A especialista diz que o quadro fóbico pode desencadear um quadro clínico de ansiedade, alteração mental, medos intensos e reações como sudorese e taquicardia. A genofobia, que atinge tanto mulheres quanto homens, pode ter várias causas, do medo excessivo da penetração a experiências traumáticas de abusos, passando também por uma interpretação errônea do que é o ato sexual ou até pela formação social e religiosa.
“A pessoa pode até achar que será violentada, que o sexo é algo invasivo, que deixa uma marca ruim. No caso dos homens, o medo de perder a ereção e se sentir fracassado pode ser tão grande que ele prefere nem passar pela tentativa ou a possibilidade de uma relação. Tudo isso pode gerar uma fobia em relação ao sexo”, explica Cida Lopes, sexóloga, educadora sexual e autora de livros sobre sexualidade humana.
Segundo o psiquiatra Guilherme Rolim, para a pessoa ser classificada com um transtorno de fobia específico, o fenômeno tem de ser bastante intenso, caracterizado por medo exagerado associado a reações corporais: “Quando a gente sente medo, há uma descarga de adrenalina no corpo. A adrenalina é o hormônio do fugir, o coração dispara, a mão fica gelada, a pupila dilata. É uma situação de extremo medo”.
Tratamento
Segundo as especialistas, é preciso avaliar caso a caso para compreender o que se passa. Num primeiro momento, a terapia sexual e o treino comportamental podem ajudar a pessoa que se vê no processo de enxergar o sexo sob a perspectiva do receio. Se o quadro avança para a fobia, indica-se um acompanhamento psicológico e, em algumas circunstâncias, psiquiátrico. Automedicação, jamais.

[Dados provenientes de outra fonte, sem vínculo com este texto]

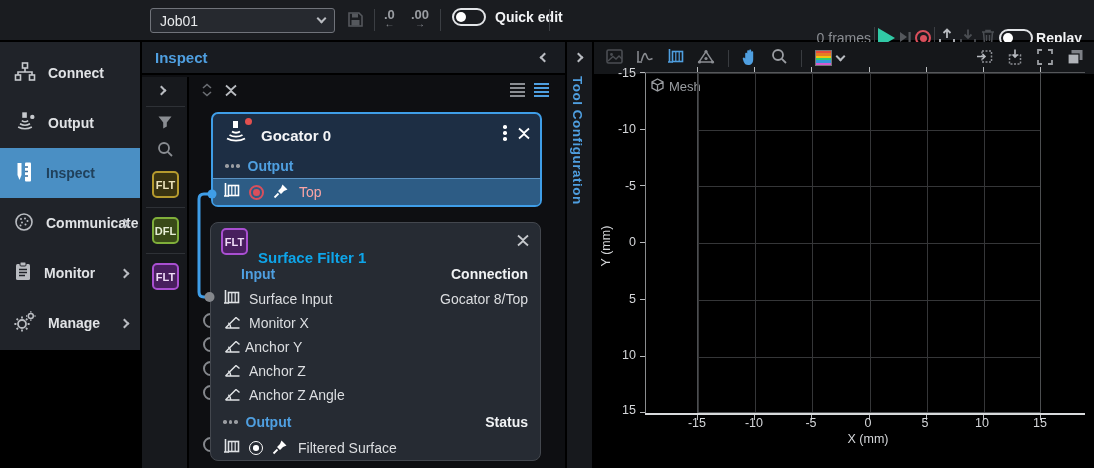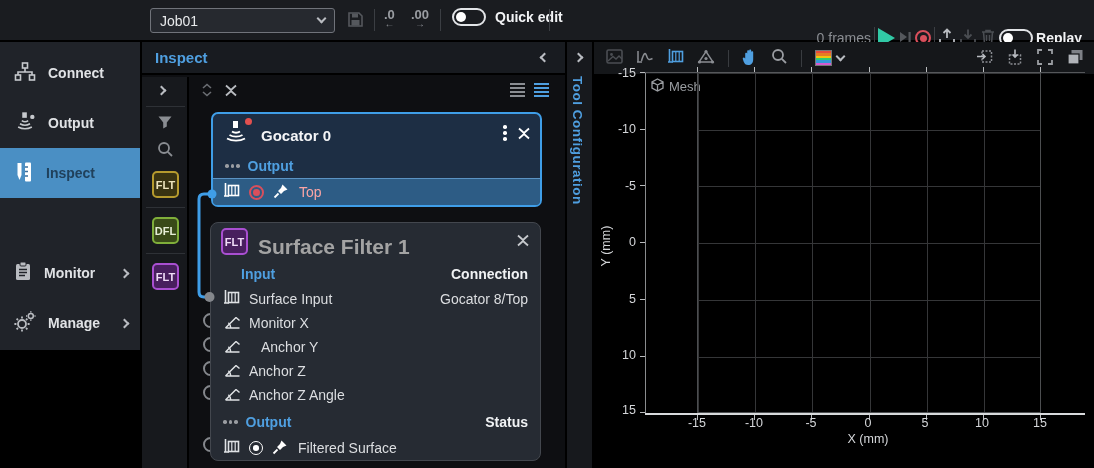--- a/index.html
+++ b/index.html
@@ -168,20 +168,35 @@
     <span>Output</span>
   </div>
   <div class="navitem sel" style="top:106px">
     <span><svg width="20" height="22" viewBox="0 0 20 22">
           <path d="M3.5 2 H7.5 V14 L5.5 19 L3.5 14 Z" fill="#fff"></path>
           <rect x="11" y="1.5" width="6" height="19" rx="1" fill="#fff"></rect>
           <path d="M11 6 h3 M11 10.5 h3 M11 15 h3" stroke="#3c6f9c" stroke-width="1.5"></path>
         </svg></span>
     <span>Inspect</span>
   </div>
+  <div class="navitem" style="top:156px">
+    <span><svg width="20" height="20">
+          <circle cx="10" cy="10" r="8" fill="none" stroke="#b9bcc1" stroke-width="1.6"></circle>
+          <g fill="#b9bcc1">
+            <circle cx="7" cy="7" r="1"></circle>
+            <circle cx="11" cy="6.5" r="1"></circle>
+            <circle cx="13.5" cy="9" r="1"></circle>
+            <circle cx="8" cy="10.5" r="1"></circle>
+            <circle cx="11.5" cy="12.5" r="1"></circle>
+            <circle cx="6.5" cy="13.5" r="1"></circle>
+          </g>
+        </svg></span>
+    <span>Communicate</span>
+    <span class="nchev chev r"></span>
+  </div>
   <div class="navitem" style="top:206px">
     <span><svg width="18" height="21" viewBox="0 0 18 21">
           <rect x="2" y="3" width="14" height="16" rx="1.5" fill="#b9bcc1"></rect>
           <rect x="6" y="1" width="6" height="4" rx="1" fill="#b9bcc1" stroke="#202329"></rect>
           <path d="M5 8.5 h8 M5 11.5 h8 M5 14.5 h6" stroke="#202329" stroke-width="1.5"></path>
         </svg></span>
     <span>Monitor</span>
     <span class="nchev chev r"></span>
   </div>
   <div class="navitem" style="top:256px">
@@ -280,21 +295,21 @@
       <span style="margin-left:9px"><svg width="16" height="16">
             <path d="M9.5 1.5 L14.5 6.5 L11 8 L8 11 L5 8 L8 5 Z" fill="#fff"></path>
             <path d="M5.5 10.5 L1.5 14.5" stroke="#fff" stroke-width="1.8"></path>
           </svg></span>
       <span style="margin-left:10px;color:#fca5a5">Top</span>
     </div>
   </div>
 
   <div id="fltcard">
     <div class="abs badge purple sm" style="left:10px;top:5px;position:absolute">FLT</div>
-    <span class="abs bold" style="left:47px;top:12px;font-size:21px;color:#a3a3a3">Surface Filter 1</span>
+    <span class="abs bold" style="left:47px;top:26px;font-size:15px;color:#0ea5e9">Surface Filter 1</span>
     <span class="abs" style="left:305px;top:11px"><svg width="14" height="13">
           <path d="M2 1.5 L7 6 L12 1.5 M2 11.5 L7 7 L12 11.5" stroke="#c6c9cd" stroke-width="1.8" fill="none"></path>
         </svg></span>
 
     <div class="cardrow" style="top:40px;height:22px">
       <span class="blue bold" style="margin-left:30px">Input</span>
       <span class="bold" style="margin-left:auto;margin-right:12px;color:#f0f2f4">Connection</span>
     </div>
 
     <div class="cardrow" style="top:64px;height:24px">
@@ -312,21 +327,21 @@
             <path d="M1.5 14 H15.5 M1.5 14 L12 3.5 M12 3.5 L15.5 6.5" stroke="#dfe2e5" stroke-width="1.5" fill="none"></path>
             <path d="M6.8 14 A7.5 7.5 0 0 0 4.4 8.8" stroke="#dfe2e5" stroke-width="1.3" fill="none"></path>
           </svg></span>
       <span style="margin-left:8px">Monitor X</span>
     </div>
     <div class="cardrow" style="top:112px;height:24px">
       <span style="margin-left:13px"><svg width="17" height="16">
             <path d="M1.5 14 H15.5 M1.5 14 L12 3.5 M12 3.5 L15.5 6.5" stroke="#dfe2e5" stroke-width="1.5" fill="none"></path>
             <path d="M6.8 14 A7.5 7.5 0 0 0 4.4 8.8" stroke="#dfe2e5" stroke-width="1.3" fill="none"></path>
           </svg></span>
-      <span style="margin-left:20px">Anchor Y</span>
+      <span style="margin-left:4px">Anchor Y</span>
     </div>
     <div class="cardrow" style="top:160px;height:24px">
       <span style="margin-left:13px"><svg width="17" height="16">
             <path d="M1.5 14 H15.5 M1.5 14 L12 3.5 M12 3.5 L15.5 6.5" stroke="#dfe2e5" stroke-width="1.5" fill="none"></path>
             <path d="M6.8 14 A7.5 7.5 0 0 0 4.4 8.8" stroke="#dfe2e5" stroke-width="1.3" fill="none"></path>
           </svg></span>
       <span style="margin-left:8px">Anchor Z Angle</span>
     </div>
     <div class="cardrow" style="top:136px;height:24px">
       <span style="margin-left:13px"><svg width="17" height="16">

“Existem exercícios que ajudam a pessoa a dessensibilizar, a destravar, a ter contato (com o sexo) e facilitar essa busca aos poucos. Contudo, no quadro fóbico, pode haver necessidade de medicação. O tratamento é amplo, precisamos ver as pessoas como um todo, como algo muito mais complexo do que um sintoma”, observa Leni Oliveira. “O primeiro é reconhecer que você precisa de ajuda e que não tem recursos para lidar com essa situação. Sexo não pode ser algo ameaçador”, acrescenta Cida Lopes.
Novela ajuda no debate
Ainda não se sabe qual será o futuro da personagem Petra em “Terra e Paixão”. No entanto, trazer à tona a discussão sobre genofobia e dar visibilidade às pessoas que sofrem dessa condição são pontos que devem ser celebrados. É o que diz a terapeuta sexual Leni Oliveira. Ela alerta, porém, que a abordagem deve ser sempre respeitosa, esclarecedora e despida de preconceitos e sensos comuns.
“Acho interessante a novela abordar o tema, principalmente porque é um assunto que podemos pensar por diversas frentes. Sexualidade ainda é um tabu. Falar de sexo, no sentido do prazer, da realização, dos acontecimentos e de como ele pode atravessar nossas vidas sempre é de grande valia para a sociedade”, salienta Leni Oliveira.